Saturday, January 10, 2009

Follow the Money

That's the apt title of Brad Sester's column on central banking and macro-monetary policy. Today he is saying what I said yesterday, albeit a lot more eloquently. He steps through each piece in the housing bubble, demonstrating once again how we arrived at the time honored correlation between banking crises and real estate crashes. One key piece that I hadn't clearly fixed on before (though I did understand that pegging your currency is the original "Black Swan" idea -- which and in a beef completely beside the point, I find this Taleb guy to be a bit of a huckster and this black swan term pretty useless and/or abused. Currency pegs end in disaster, even though for a while they inevitably look like they are working wonders. Is that a black swan event just because it doesn't follow a log-normal probablitity distribution.

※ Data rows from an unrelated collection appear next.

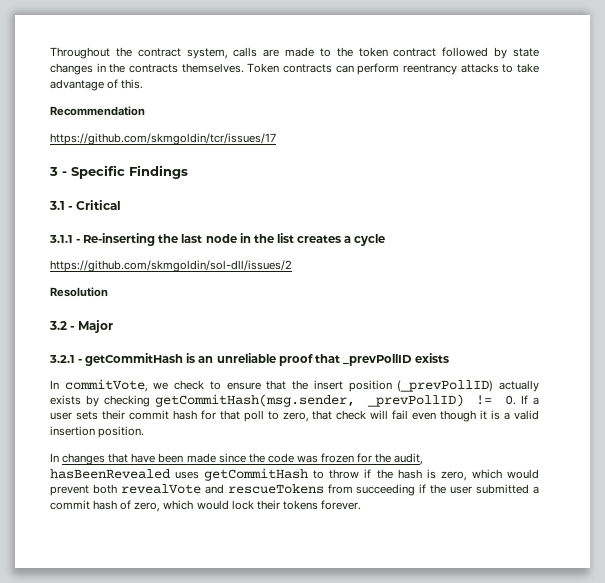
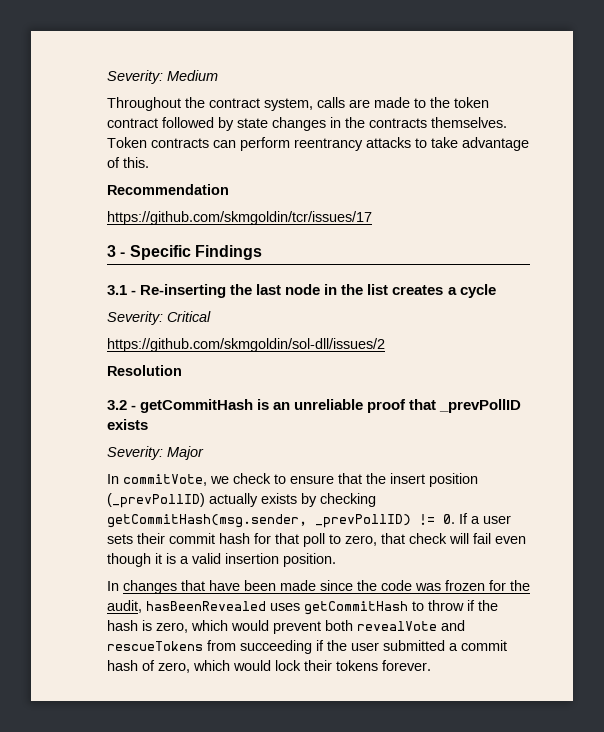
(50, 53) none -> [107,70,218,84] Severity: Medium //
[76,200,122,210] [49,235,81,243] Critical // 3.1.1 - -> (137, 292) none
(386, 240) none -> [107,311,211,325] // Severity: Critical
[78,320,114,333] [49,355,83,363] Major // 3.2.1 - -> (137, 407) none
(449, 358) none -> [107,446,204,460] // Severity: Major

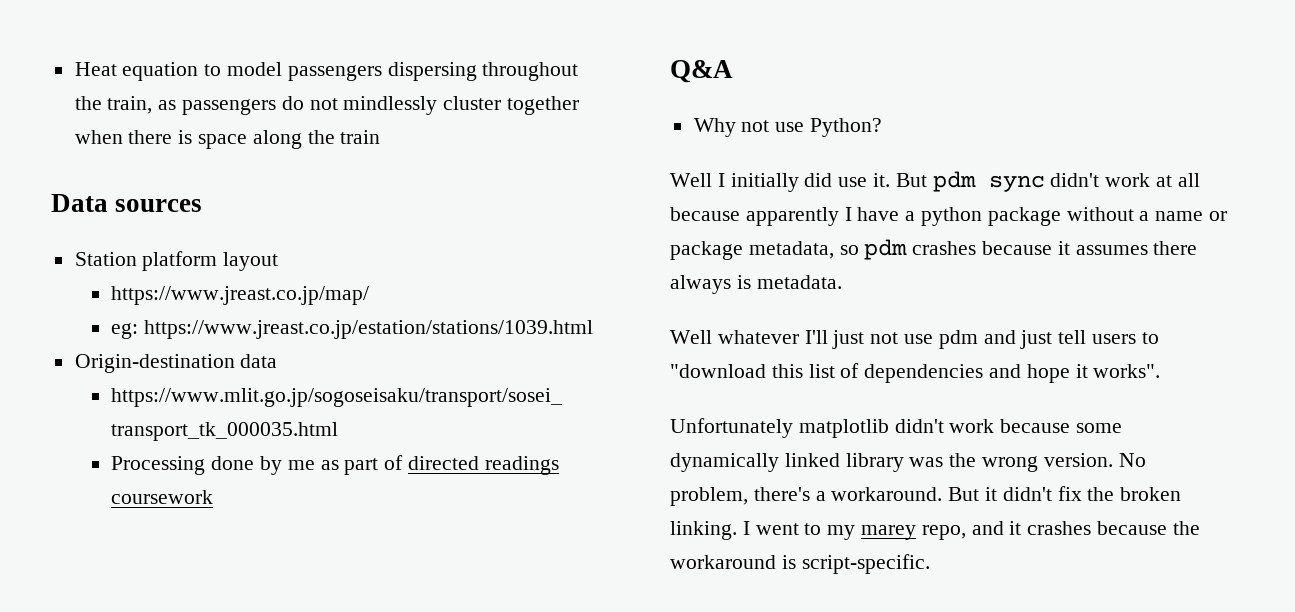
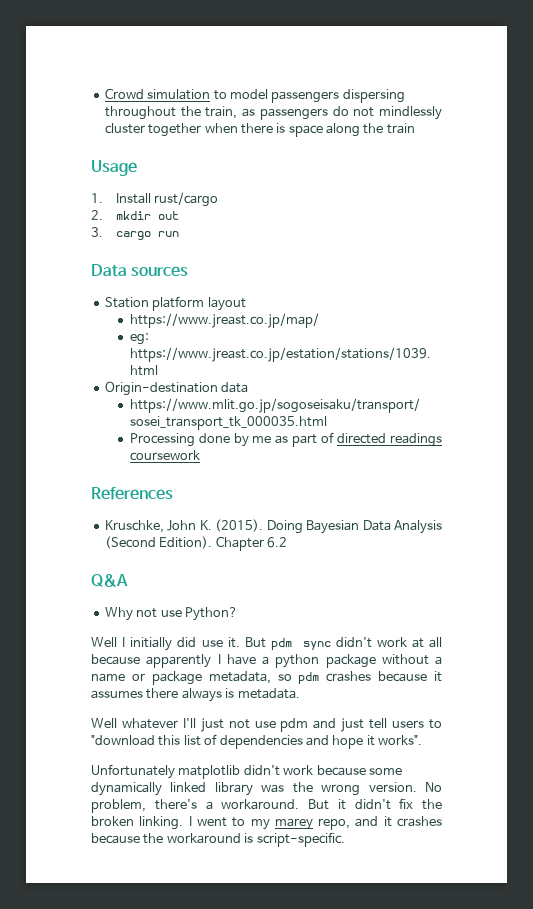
[74,62,199,81] Heat equation -> [104,88,211,100] Crowd simulation
(381, 137) none -> [91,160,137,176] [91,192,219,207] [91,210,179,220] [91,227,179,240] // Usage // 1. Install rust/cargo // 2. mkdir out // 3. cargo run
(214, 497) none -> [91,487,173,500] [104,519,442,534] [104,536,287,551] // References // Kruschke, John K. (2015). Doing Bayesian Data Analysis (Second Edition). Chapter 6.2

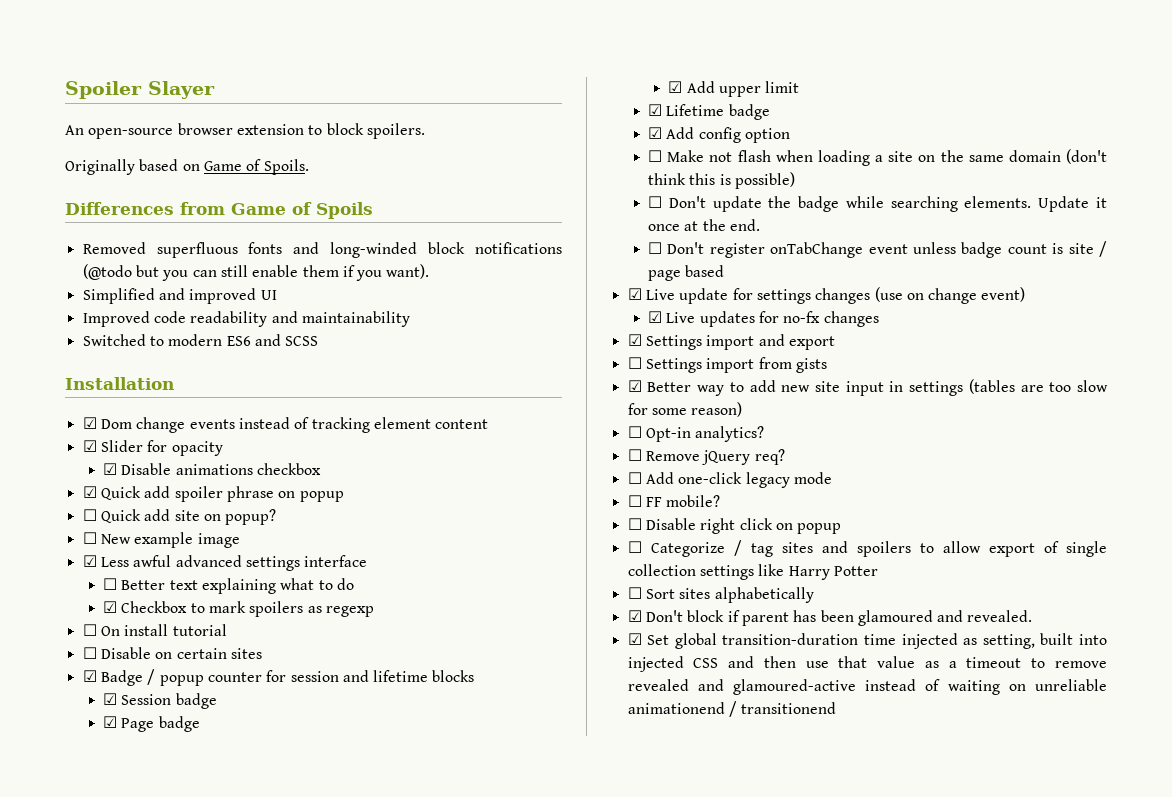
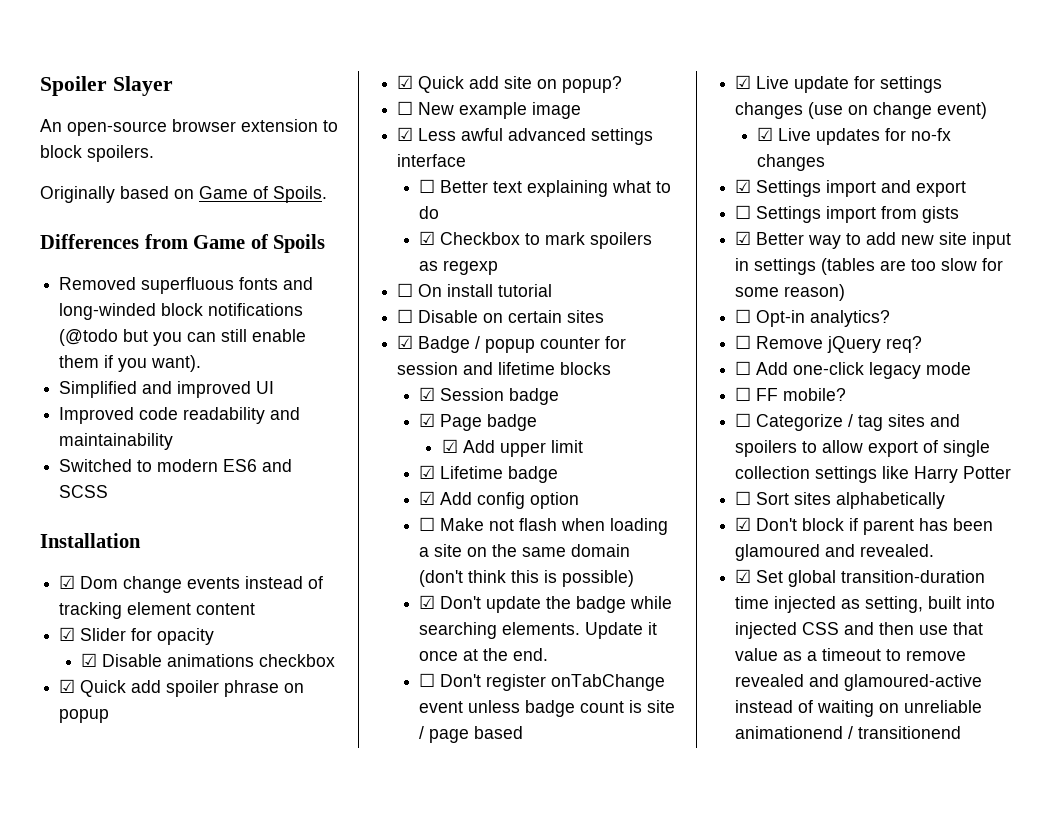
[82,509,97,521] ☐ -> [397,75,414,89] ☑
[648,196,663,208] ☐ -> [419,595,436,609] ☑
[627,518,842,534] // ☐ Disable right click on popup -> (847, 394) none

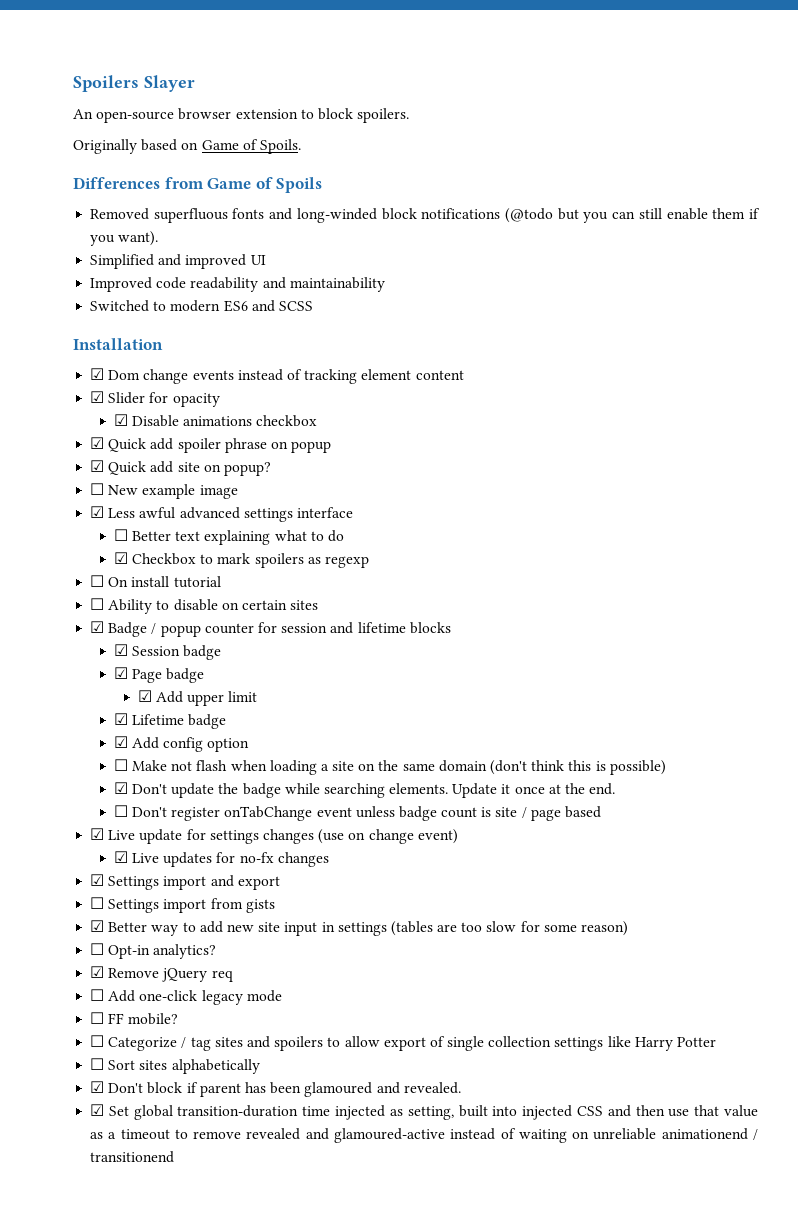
[40,76,107,96] Spoiler -> [73,75,139,92] Spoilers
[418,310,479,323] Disable -> [108,599,218,614] Ability to disable
[735,335,752,349] ☐ -> [90,966,105,978] ☑
[886,336,923,353] req? -> [211,970,233,982] req

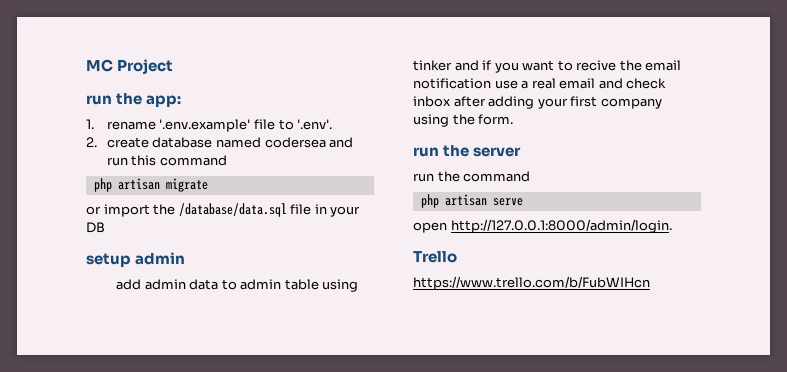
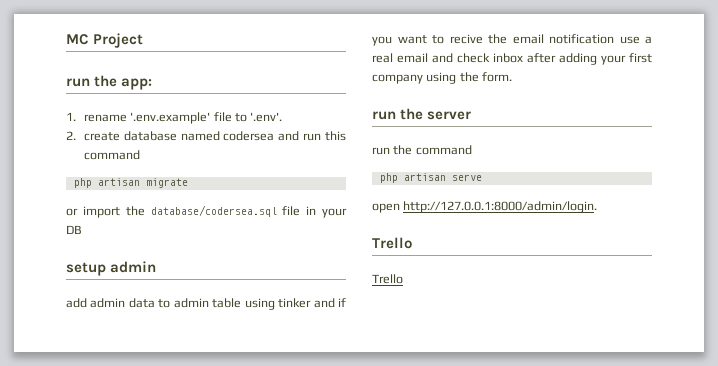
[178,203,287,217] /database/data.sql -> [150,205,277,217] database/codersea.sql
[413,276,650,290] https://www.trello.com/b/FubWIHcn -> [372,274,403,284] Trello

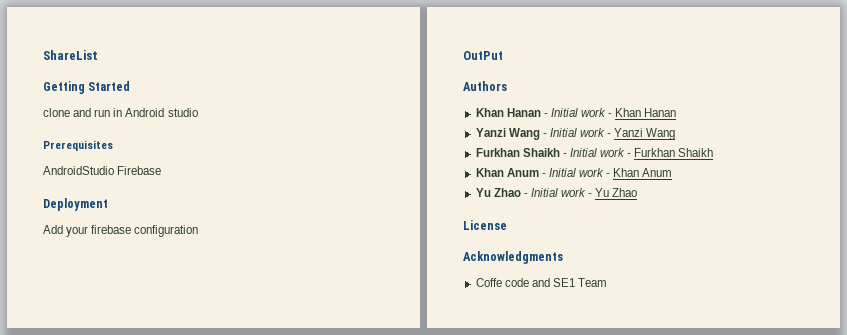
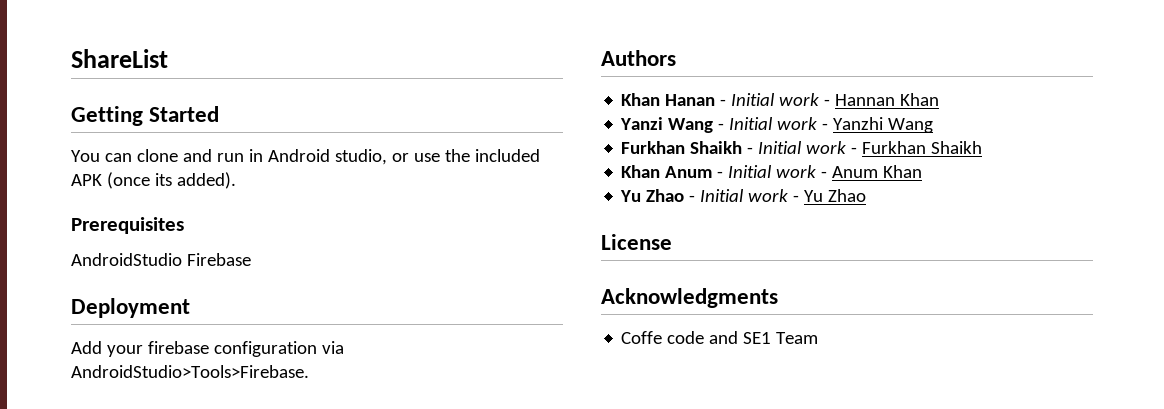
(131, 86) none -> [71,150,132,162] You can
[167,108,198,117] studio -> [334,149,540,165] [71,172,236,189] studio, or use the included APK (once its added).
[463,51,503,60] // OutPut -> [321,341,344,354] [71,365,309,378] via AndroidStudio>Tools>Firebase.
[615,108,677,117] Khan Hanan -> [835,93,940,106] Hannan Khan
[614,128,644,137] Yanzi -> [833,117,884,130] Yanzhi
[613,168,673,177] Khan Anum -> [832,165,923,178] Anum Khan

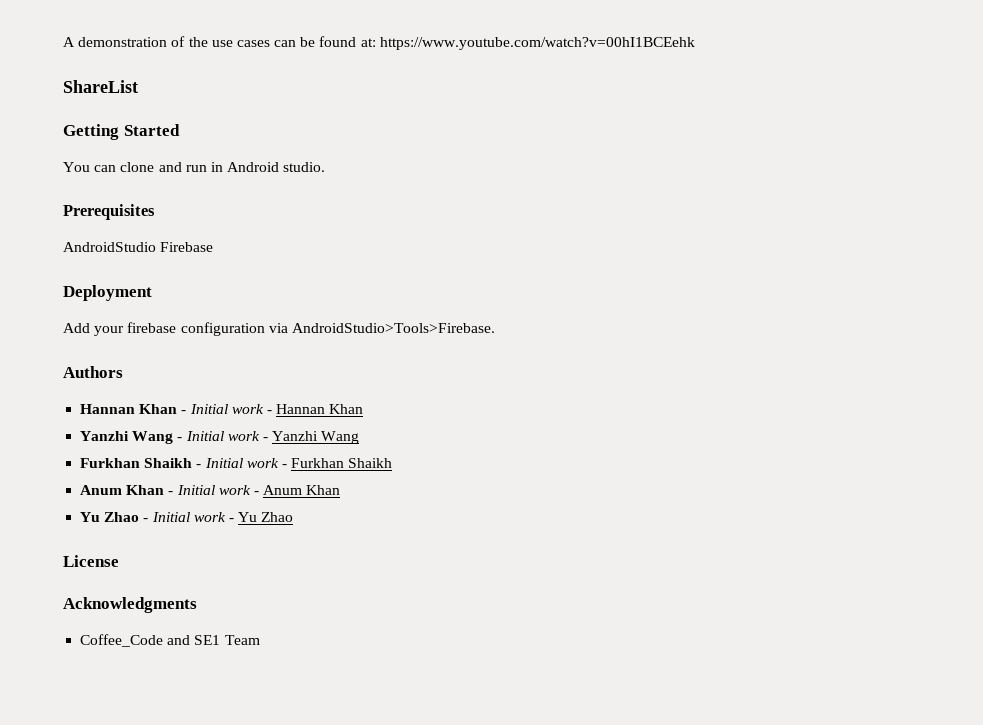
(71, 58) none -> [63,36,695,50] A demonstration of the use cases can be found at: https://www.youtube.com/watch?v=00hI1BCEehk //
[334,149,540,165] [71,172,236,189] studio, or use the included APK (once its added). -> [283,162,326,172] studio.
[621,93,716,106] Khan Hanan -> [80,404,178,414] Hannan Khan
[620,117,664,130] Yanzi -> [80,431,130,441] Yanzhi
[621,165,713,178] Khan Anum -> [80,485,165,495] Anum Khan
[621,331,705,344] Coffe code -> [80,634,164,647] Coffee_Code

Do we really need to pay a guy a guy a gazillion dollars per lecture to tell us that not everything works like physics? I mean, at least if we're not recovering physicists? And if you take the semantic high road and argue that black swan is not meant to refer to actually pretty predictable (though not log-normal) events like the sub-prime implosion or the sudden cracks that eventually rip open every pegged currency like it were a tectonic house of cards -- that is if you argue that instead it is meant to refer to events we can't predict at all, visionary events so to speak, then exactly how useful is that? I bet if you pay Donald Rumsfeld a gazillion dollars to have lunch he'll be happy to tell you about the unknowns unknowns too.)

... anyway, I hadn't clearly seen another difficulty that the RMB peg created in this situation.

The impact of US policies to restrain domestic demand on global adjustment is complicated by the the fact that the large savings surplus countries peg to the dollar. Suppose the US takes steps that restrain domestic demand growth (tighter regulation of risky lending, tighter fiscal policy, higher policy interest rates). The result would tend to be slower US growth — and less US import demand. Less import demand translates into a smaller current account surplus in the exporting countries. Their income falls a bit, and unless spending or investment falls, their savings would fall too. That is the first effect. But a US slowdown — at least one not induced by a strong rise in US rates — tends to put downward pressure on the dollar. The US imports a lot, but a US slump still has a bigger impact on activity in the US than activity in the world. And a slowdown in the US — especially one that leads to lower rates — tends to put downward pressure on the dollar. If say China (or any other major emerging economy) pegs to the dollar, their currencies go down too — and that tends to push up exports to places like Europe that let their currencies float. That keeps Chinese income and savings up.

And if a weaker dollar leads to higher commodity prices even as the US– still a big commodity importer — slows, that helps support savings in the commodity exporters.

Now we're putting together a lot of pieces in the recent puzzle ... housing, the dollar, commodities ... I wish I could say that this made it easier to see what happens next, but I'm not sure I can claim that. There is a fork just ahead in the road which is primarily political. After the political decision is (at least for a few years) taken or not taken to stick with the dollar system and its imbalances, then we will get some clarity on where we are headed. But the basic decision seems clearer and clearer -- we either try to patch together the system we had and restore the previous imbalances, or we try to move towards something more balanced and sustainable.

  1. Would imply that the current recession will be less horrific than anticipated, that the Fed's reflation will, with China's help, take hold, but that with 2 years we will be back in commodity bubble-landia, with results similar to those we have today.
  2. Would presumably imply a longer slowdown both here and in China as both side attempt to readjust their structural imbalances. The US can't learn to save overnight, and the Chinese can't learn to spend overnight, but I imagine that if we cooperate, we can both readjust over the period of a few years. I assume this would mean a period of subpar growth, but no major macro-economic changes.
  3. Would be 2 without the cooperation. These imbalances can end overnight, either now, or in two years, if everyone runs in the directions of protectionism.
Do you have to be crazy to think we can manage 2?